2) Baby Gates are EVERYTHING.
I’m constantly telling my clients to manage their dog’s behaviour. If you don’t want your dog peeing in the living room, then block off the living room for awhile. If you don’t want your baby climbing the stairs, then baby gate those bad boys. If you don’t want your dog eating your garbage, then baby gate the kitchen. If you don’t want your baby eating your garbage then continue using said baby gate.
3) Distract and Reward.
Rather than just constantly telling your dog “NO!”, you’re better off directing his attention to something else and giving him an opportunity to earn a reward. This has never been more true than with a toddler. “NO” usually just means try harder. I’ve become really good at the ol’ “show mommy where’s your new ball” trick rather than having to listen to my own obnoxious nagging any more than I have to.
4) Reinforce Behaviour You Like and Ignore Behaviour You Don’t.
Sometimes my training clients have a dog that whines. If he wants his food he whines. If he wants to go for a walk he whines. If he wants up on the couch he whines. Well apparently so do toddlers. Especially during that lovely “nonverbal” phase. What I’ve learned is that I can acknowledge his needs without acknowledging the whining. If I’m careless and I pick him up while he’s whining, then I’m blessed with an even whinier little ball of cuteness next time.

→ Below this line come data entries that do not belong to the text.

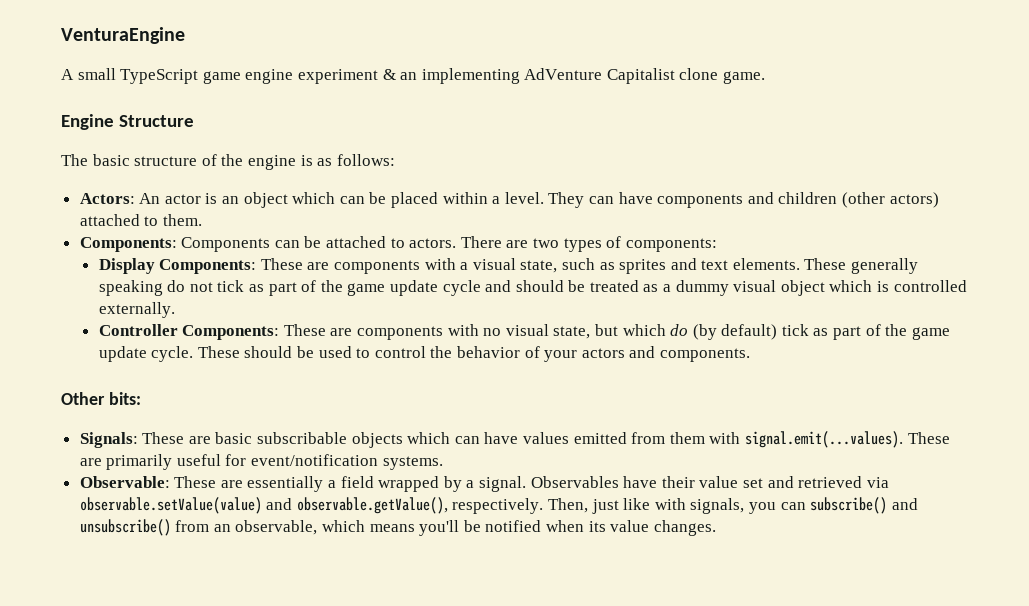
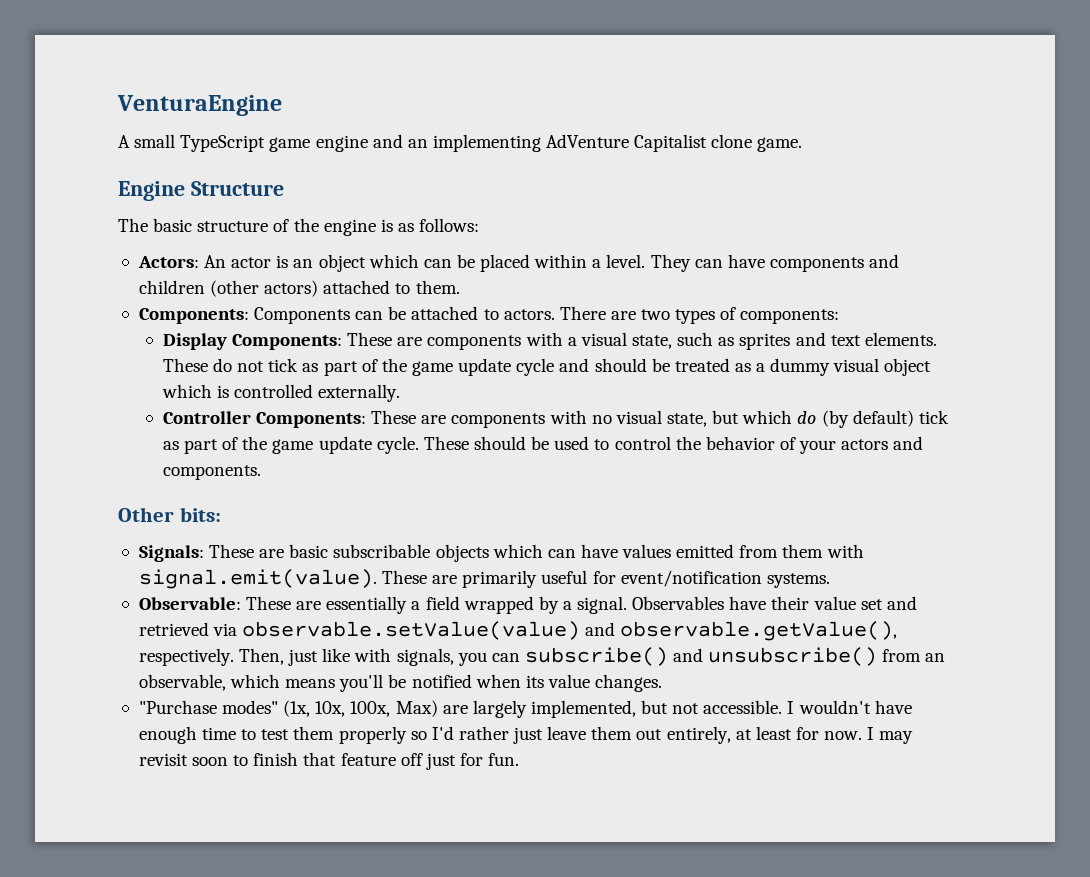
- A small TypeScript game engine experiment & an implementing AdVenture Capitalist clone game.
+ A small TypeScript game engine and an implementing AdVenture Capitalist clone game.
- These generally speaking do not tick as part of the game update cycle and should be treated as a dummy visual object which is controlled externally.
+ These do not tick as part of the game update cycle and should be treated as a dummy visual object which is controlled externally.
- Signals: These are basic subscribable objects which can have values emitted from them with signal.emit(...values). These are primarily useful for event/notification systems.
+ Signals: These are basic subscribable objects which can have values emitted from them with signal.emit(value). These are primarily useful for event/notification systems.
+ "Purchase modes" (1x, 10x, 100x, Max) are largely implemented, but not accessible. I wouldn't have enough time to test them properly so I'd rather just leave them out entirely, at least for now. I may revisit soon to finish that feature off just for fun.

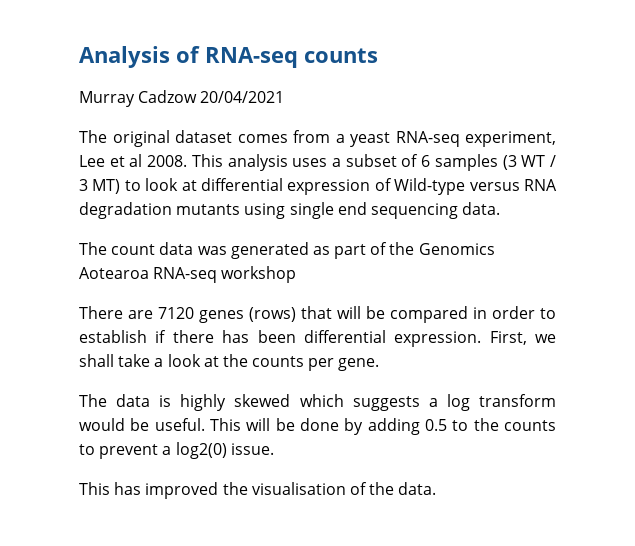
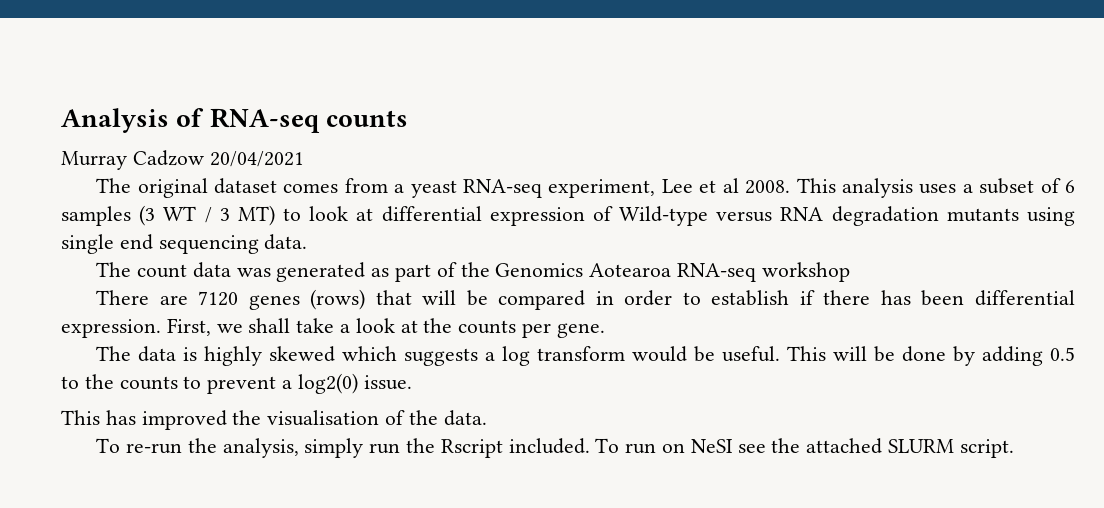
+ To re-run the analysis, simply run the Rscript included. To run on NeSI see the attached SLURM script.

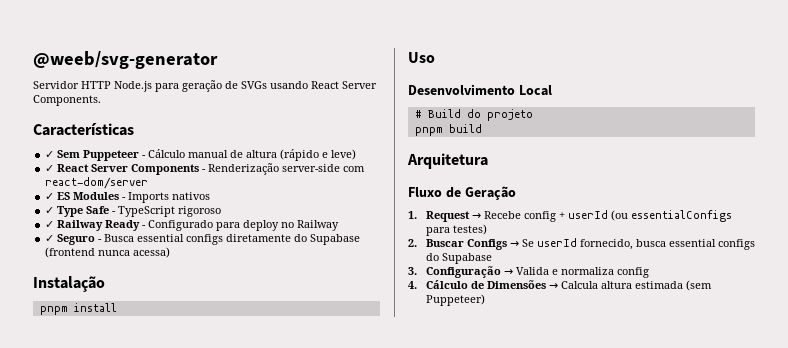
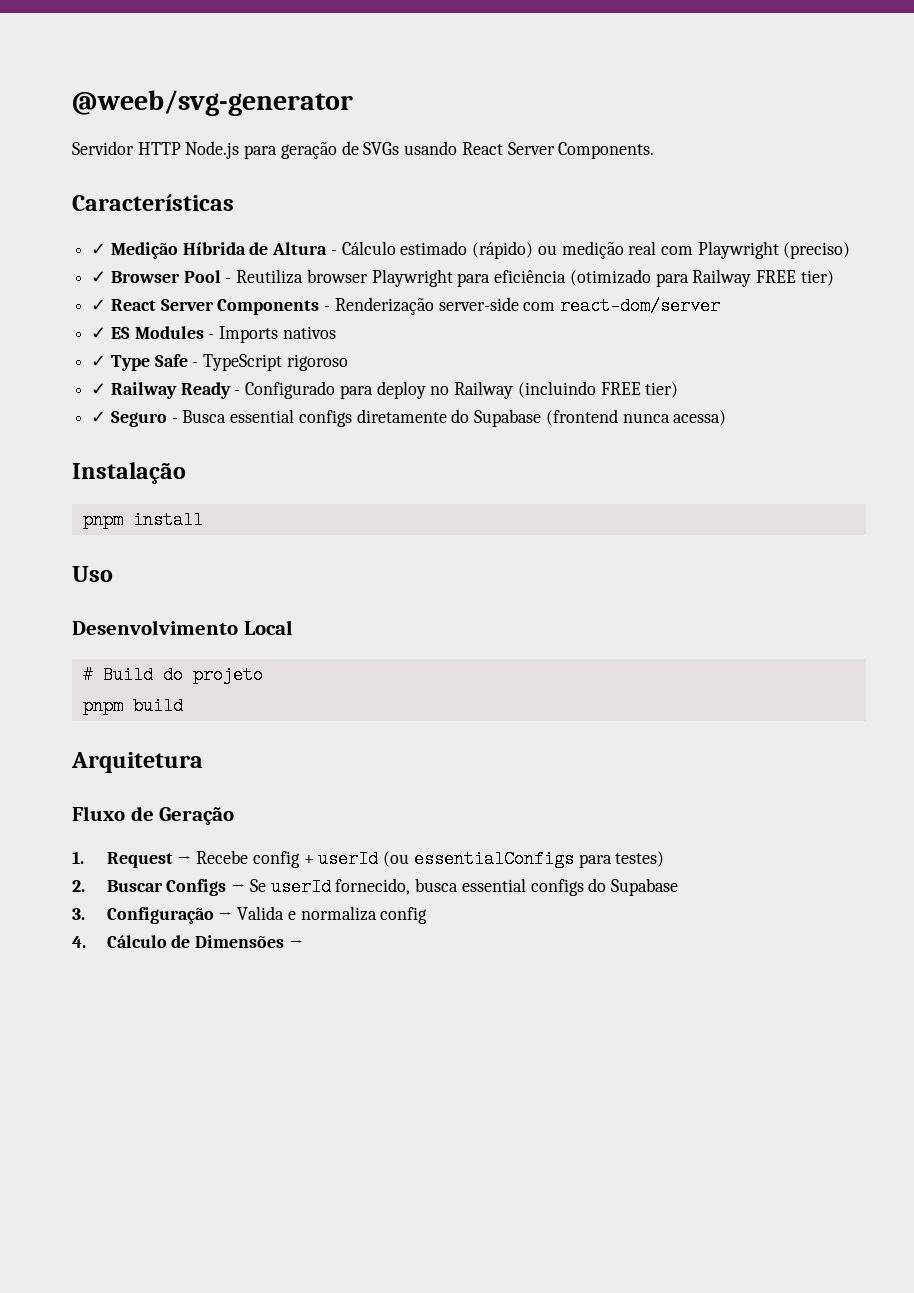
- ✓ Sem Puppeteer - Cálculo manual de altura (rápido e leve)
+ ✓ Medição Híbrida de Altura - Cálculo estimado (rápido) ou medição real com Playwright (preciso)
+ ✓ Browser Pool - Reutiliza browser Playwright para eficiência (otimizado para Railway FREE tier)
- ✓ Railway Ready - Configurado para deploy no Railway
+ ✓ Railway Ready - Configurado para deploy no Railway (incluindo FREE tier)
- 4. Cálculo de Dimensões → Calcula altura estimada (sem Puppeteer)
+ 4. Cálculo de Dimensões →

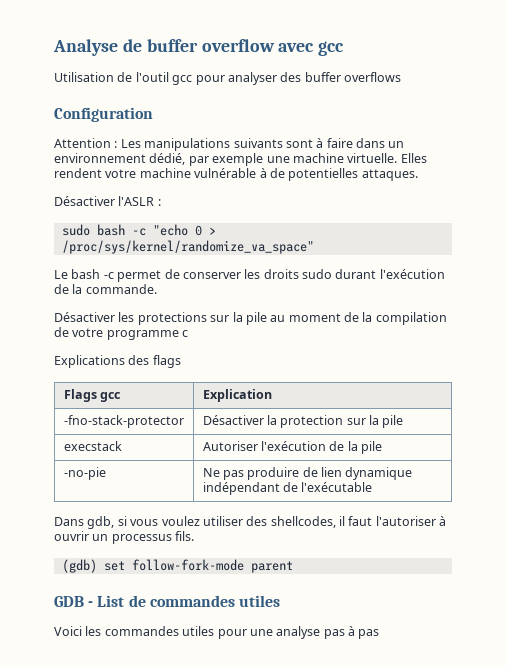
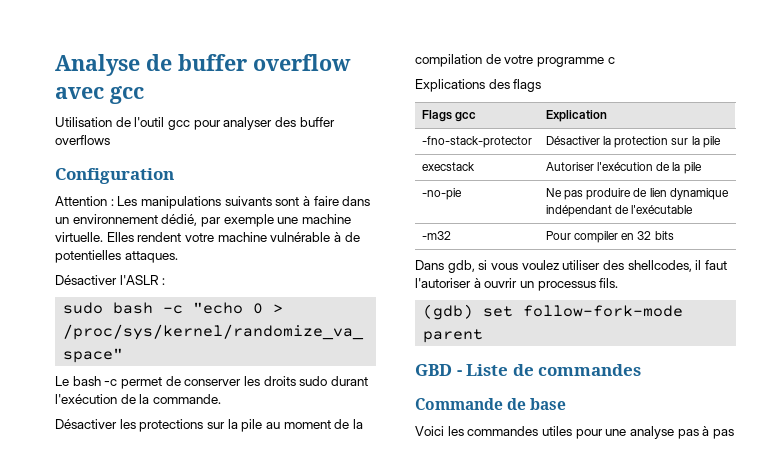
+ -m32 | Pour compiler en 32 bits
- GDB - List de commandes utiles
+ GBD - Liste de commandes
+ Commande de base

B.F. Skinner gets me every time!
5) Behaviour is Information.
I blogged about this a couple of weeks ago, but suffice it to say that neither toddlers nor dogs are made to serve our needs. The more rigidly we hold onto our notions of what makes a “good” baby or a “good” dog, the more they prove us wrong. Instead of forcing them to fit into our arbitrary behavioural ideas, how about we all just start looking at WHY behaviour is happening, and how we can better meet the needs that are causing those behaviours? If my son all of a sudden starts screaming before bedtime it doesn’t mean he’s trying to be a pain in my a@*. It actually might mean that he’s getting a tooth, or he’s adjusting to his new home, or he’s having a growth spurt. Get rid of the expectations and the power struggle dissolves along with them.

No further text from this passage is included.